YOUR OBJECTIVE
Please report how many lines in the data underneath hold the word "Right", with no other text.

SUPPLIED ENTRIES
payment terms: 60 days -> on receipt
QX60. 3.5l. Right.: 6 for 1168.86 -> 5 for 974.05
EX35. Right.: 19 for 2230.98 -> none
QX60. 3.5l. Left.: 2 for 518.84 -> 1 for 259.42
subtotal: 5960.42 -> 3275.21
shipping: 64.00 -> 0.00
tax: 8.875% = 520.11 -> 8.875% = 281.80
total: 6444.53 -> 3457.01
==
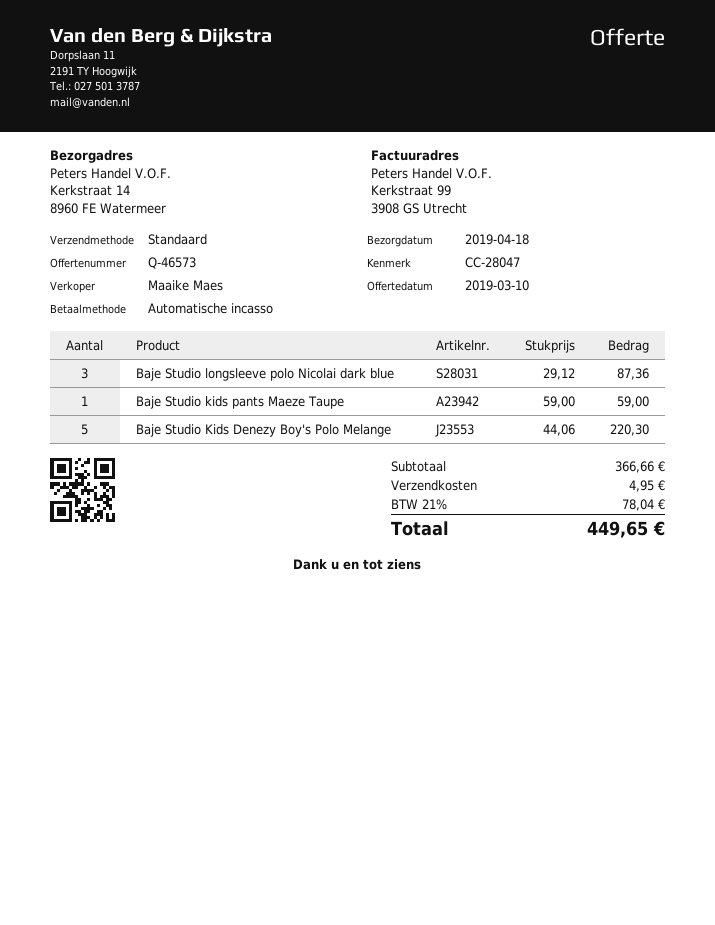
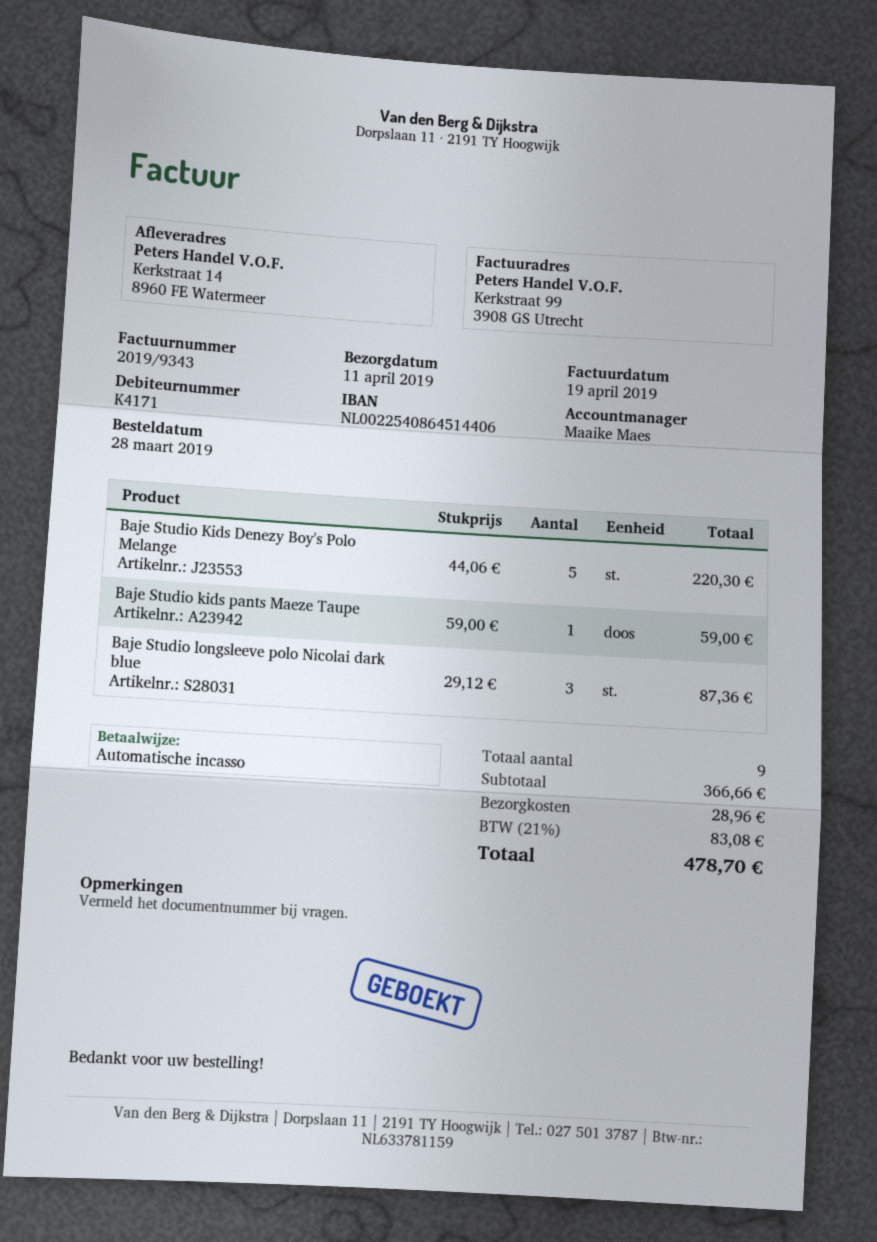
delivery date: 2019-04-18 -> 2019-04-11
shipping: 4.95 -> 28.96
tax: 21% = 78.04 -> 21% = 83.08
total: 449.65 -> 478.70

EXERCISE OUTPUT
2